■ To do:
Pick each line containing the word "radios" out of the data below.

┄┄┄┄┄┄

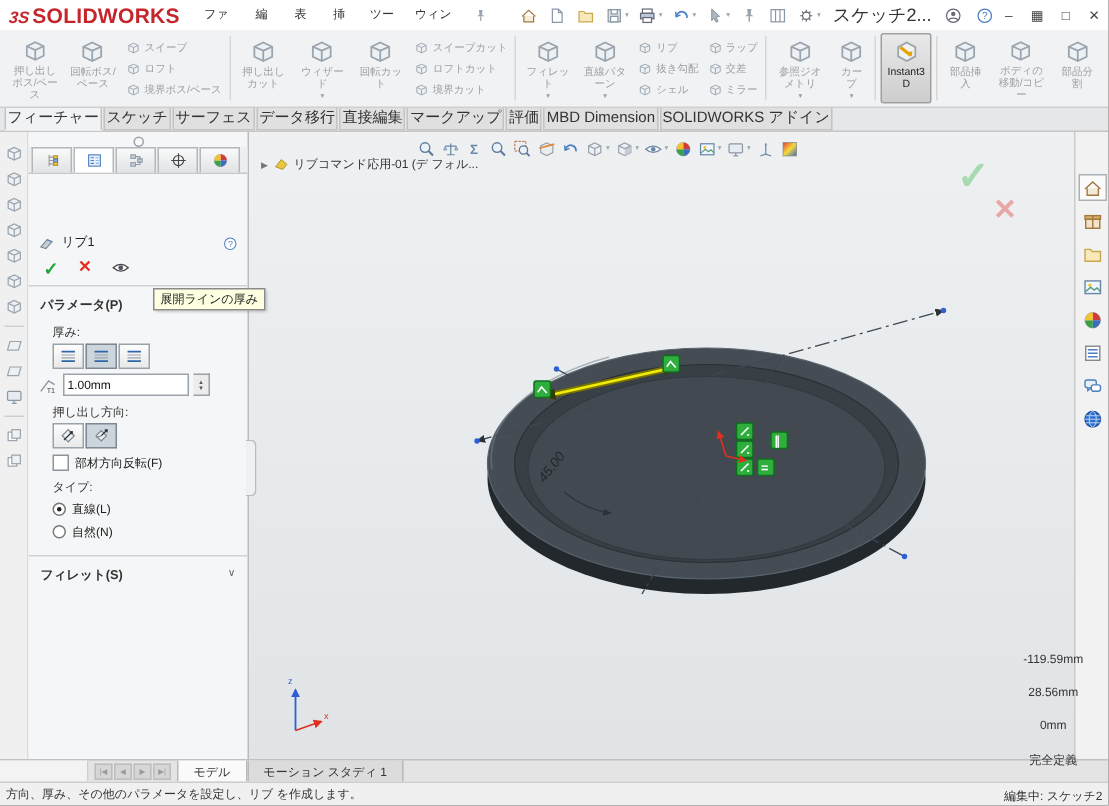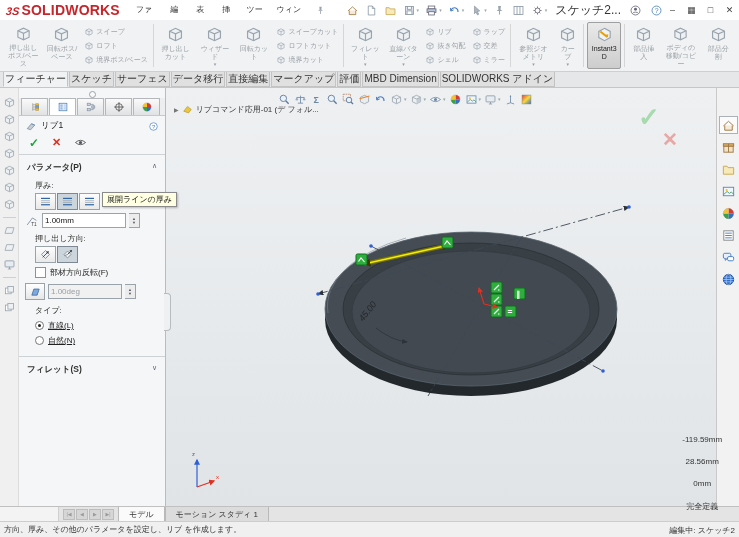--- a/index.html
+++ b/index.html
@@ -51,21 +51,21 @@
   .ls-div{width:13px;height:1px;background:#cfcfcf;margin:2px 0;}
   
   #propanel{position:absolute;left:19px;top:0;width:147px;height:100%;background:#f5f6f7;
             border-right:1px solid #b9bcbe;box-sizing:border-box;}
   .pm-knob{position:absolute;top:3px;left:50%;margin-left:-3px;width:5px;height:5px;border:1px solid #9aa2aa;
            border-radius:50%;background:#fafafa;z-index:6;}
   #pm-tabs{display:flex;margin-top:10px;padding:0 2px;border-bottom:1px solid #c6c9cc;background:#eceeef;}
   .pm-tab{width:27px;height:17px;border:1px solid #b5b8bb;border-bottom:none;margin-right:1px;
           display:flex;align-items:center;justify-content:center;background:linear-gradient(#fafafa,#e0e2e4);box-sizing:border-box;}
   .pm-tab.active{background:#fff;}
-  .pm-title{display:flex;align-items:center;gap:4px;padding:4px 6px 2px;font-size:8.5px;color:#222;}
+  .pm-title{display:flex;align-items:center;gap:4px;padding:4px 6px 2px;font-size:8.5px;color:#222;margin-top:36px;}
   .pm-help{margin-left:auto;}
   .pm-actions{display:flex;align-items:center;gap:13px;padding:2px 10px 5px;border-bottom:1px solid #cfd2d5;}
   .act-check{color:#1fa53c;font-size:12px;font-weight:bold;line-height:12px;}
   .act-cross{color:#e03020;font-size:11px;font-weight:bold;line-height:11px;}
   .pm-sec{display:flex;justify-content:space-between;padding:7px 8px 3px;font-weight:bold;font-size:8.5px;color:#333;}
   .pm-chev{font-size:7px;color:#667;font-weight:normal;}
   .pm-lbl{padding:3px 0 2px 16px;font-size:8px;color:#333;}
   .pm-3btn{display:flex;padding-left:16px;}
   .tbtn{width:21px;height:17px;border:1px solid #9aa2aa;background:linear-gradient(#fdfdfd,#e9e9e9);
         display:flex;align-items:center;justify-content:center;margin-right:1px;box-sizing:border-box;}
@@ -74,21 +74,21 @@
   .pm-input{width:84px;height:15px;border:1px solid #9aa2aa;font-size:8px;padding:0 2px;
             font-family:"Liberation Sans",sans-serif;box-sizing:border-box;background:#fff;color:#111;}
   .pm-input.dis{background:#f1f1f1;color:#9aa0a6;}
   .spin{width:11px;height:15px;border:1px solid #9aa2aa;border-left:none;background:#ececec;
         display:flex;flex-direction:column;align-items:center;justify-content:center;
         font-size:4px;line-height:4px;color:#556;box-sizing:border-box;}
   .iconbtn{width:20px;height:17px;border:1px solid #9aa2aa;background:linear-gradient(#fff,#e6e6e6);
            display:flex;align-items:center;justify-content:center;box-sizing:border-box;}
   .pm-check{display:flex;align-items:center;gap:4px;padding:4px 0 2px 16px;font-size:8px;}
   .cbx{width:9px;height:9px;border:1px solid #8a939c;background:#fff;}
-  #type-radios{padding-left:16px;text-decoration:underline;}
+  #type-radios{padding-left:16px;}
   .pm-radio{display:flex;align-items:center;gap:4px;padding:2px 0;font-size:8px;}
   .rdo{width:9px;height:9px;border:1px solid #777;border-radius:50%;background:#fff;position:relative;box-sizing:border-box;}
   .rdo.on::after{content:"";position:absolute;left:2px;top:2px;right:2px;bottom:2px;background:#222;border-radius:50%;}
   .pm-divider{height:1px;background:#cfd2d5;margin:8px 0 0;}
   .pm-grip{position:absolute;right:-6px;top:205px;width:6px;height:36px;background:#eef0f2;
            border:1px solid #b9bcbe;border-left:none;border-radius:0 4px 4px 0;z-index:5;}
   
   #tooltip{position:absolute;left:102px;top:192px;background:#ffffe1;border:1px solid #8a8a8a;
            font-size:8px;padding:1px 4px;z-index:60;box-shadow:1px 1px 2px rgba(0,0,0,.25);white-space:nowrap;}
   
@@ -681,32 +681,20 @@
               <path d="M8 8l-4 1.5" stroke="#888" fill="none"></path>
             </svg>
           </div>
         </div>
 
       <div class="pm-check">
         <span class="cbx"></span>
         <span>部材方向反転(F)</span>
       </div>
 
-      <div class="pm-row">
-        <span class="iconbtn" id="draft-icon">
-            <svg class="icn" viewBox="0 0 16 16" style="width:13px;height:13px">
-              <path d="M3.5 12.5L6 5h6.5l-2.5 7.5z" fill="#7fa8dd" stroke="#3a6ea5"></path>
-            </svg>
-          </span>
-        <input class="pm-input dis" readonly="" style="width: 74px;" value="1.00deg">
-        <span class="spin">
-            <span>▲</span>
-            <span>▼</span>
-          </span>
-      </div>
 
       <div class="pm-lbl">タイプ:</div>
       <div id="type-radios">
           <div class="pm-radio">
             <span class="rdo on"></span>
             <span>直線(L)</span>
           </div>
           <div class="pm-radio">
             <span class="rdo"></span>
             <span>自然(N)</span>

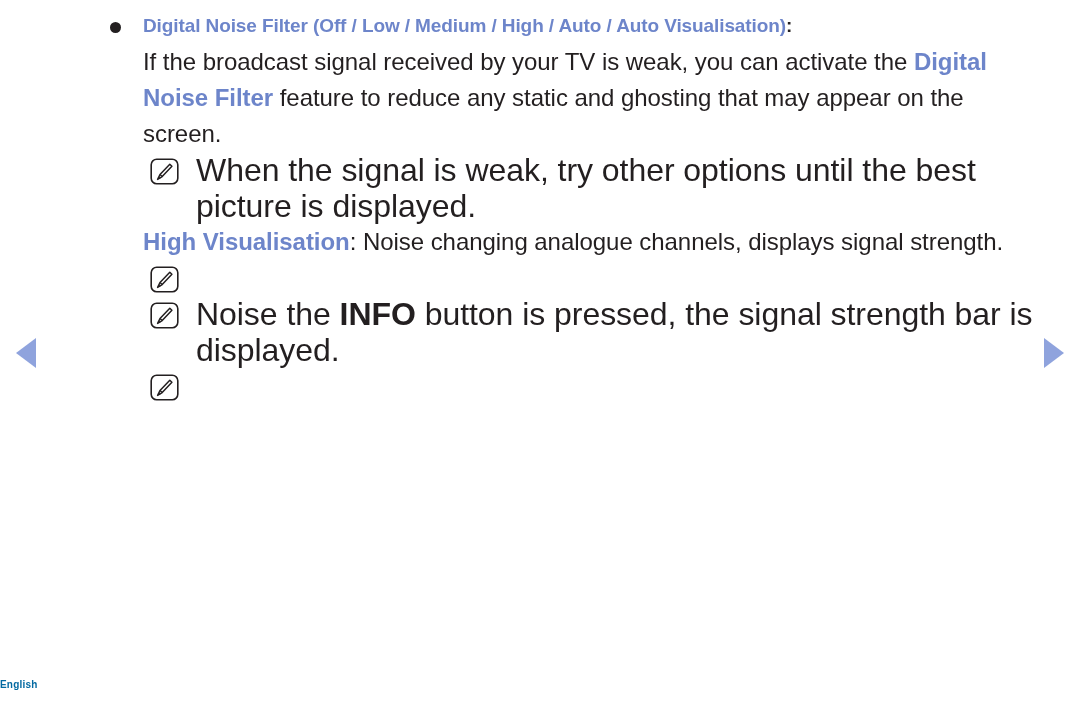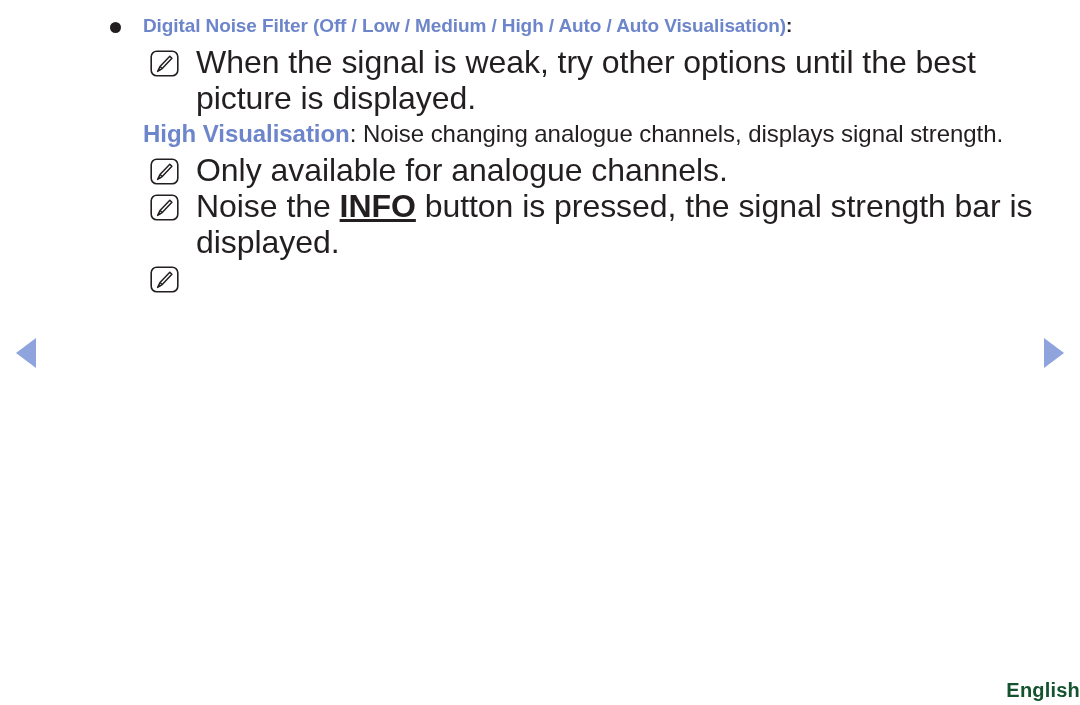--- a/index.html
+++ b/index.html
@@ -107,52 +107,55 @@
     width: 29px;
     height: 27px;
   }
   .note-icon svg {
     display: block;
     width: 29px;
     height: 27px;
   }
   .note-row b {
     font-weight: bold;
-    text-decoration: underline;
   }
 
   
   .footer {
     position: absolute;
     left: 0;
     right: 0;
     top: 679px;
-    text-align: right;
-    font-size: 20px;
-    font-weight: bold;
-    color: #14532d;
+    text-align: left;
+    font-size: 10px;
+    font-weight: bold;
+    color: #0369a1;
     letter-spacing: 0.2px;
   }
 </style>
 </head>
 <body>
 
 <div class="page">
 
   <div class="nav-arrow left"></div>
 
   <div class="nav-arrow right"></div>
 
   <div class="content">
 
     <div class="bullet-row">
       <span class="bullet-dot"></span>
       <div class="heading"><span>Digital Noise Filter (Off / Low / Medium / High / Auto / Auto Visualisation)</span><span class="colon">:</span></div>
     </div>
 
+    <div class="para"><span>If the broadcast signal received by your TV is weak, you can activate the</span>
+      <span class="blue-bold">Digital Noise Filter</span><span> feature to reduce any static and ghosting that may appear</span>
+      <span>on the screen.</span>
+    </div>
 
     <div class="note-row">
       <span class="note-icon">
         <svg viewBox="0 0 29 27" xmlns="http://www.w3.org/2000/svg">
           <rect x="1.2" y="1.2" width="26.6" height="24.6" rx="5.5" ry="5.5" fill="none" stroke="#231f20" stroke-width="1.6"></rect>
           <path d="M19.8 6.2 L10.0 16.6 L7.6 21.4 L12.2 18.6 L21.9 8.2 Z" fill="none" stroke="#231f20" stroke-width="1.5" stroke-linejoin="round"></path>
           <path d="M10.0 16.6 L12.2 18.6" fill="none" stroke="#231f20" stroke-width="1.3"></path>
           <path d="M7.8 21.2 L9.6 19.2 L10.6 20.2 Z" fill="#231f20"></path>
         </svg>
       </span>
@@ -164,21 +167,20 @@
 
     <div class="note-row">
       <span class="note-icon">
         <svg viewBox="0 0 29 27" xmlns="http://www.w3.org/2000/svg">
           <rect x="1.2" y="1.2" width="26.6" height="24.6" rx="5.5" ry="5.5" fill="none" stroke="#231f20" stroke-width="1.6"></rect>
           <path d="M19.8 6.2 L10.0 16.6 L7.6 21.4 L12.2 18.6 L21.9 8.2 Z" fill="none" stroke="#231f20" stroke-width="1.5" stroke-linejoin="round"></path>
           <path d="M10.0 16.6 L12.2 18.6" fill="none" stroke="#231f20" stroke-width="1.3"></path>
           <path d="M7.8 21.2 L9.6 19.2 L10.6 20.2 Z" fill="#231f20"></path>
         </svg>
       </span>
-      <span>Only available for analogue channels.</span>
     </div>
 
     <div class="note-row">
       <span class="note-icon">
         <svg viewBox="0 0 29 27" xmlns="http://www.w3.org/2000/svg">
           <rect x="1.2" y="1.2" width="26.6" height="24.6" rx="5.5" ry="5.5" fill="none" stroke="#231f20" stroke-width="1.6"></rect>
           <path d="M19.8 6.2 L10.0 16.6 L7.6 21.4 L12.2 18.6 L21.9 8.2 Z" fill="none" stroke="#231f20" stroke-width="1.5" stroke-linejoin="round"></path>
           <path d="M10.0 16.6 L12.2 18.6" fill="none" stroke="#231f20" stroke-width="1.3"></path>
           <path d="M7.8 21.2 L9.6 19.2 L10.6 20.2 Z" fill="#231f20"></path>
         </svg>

┄┄┄┄┄┄

■ Response to the exercise:
-  #type-radios{padding-left:16px;text-decoration:underline;}
+  #type-radios{padding-left:16px;}
       <div id="type-radios">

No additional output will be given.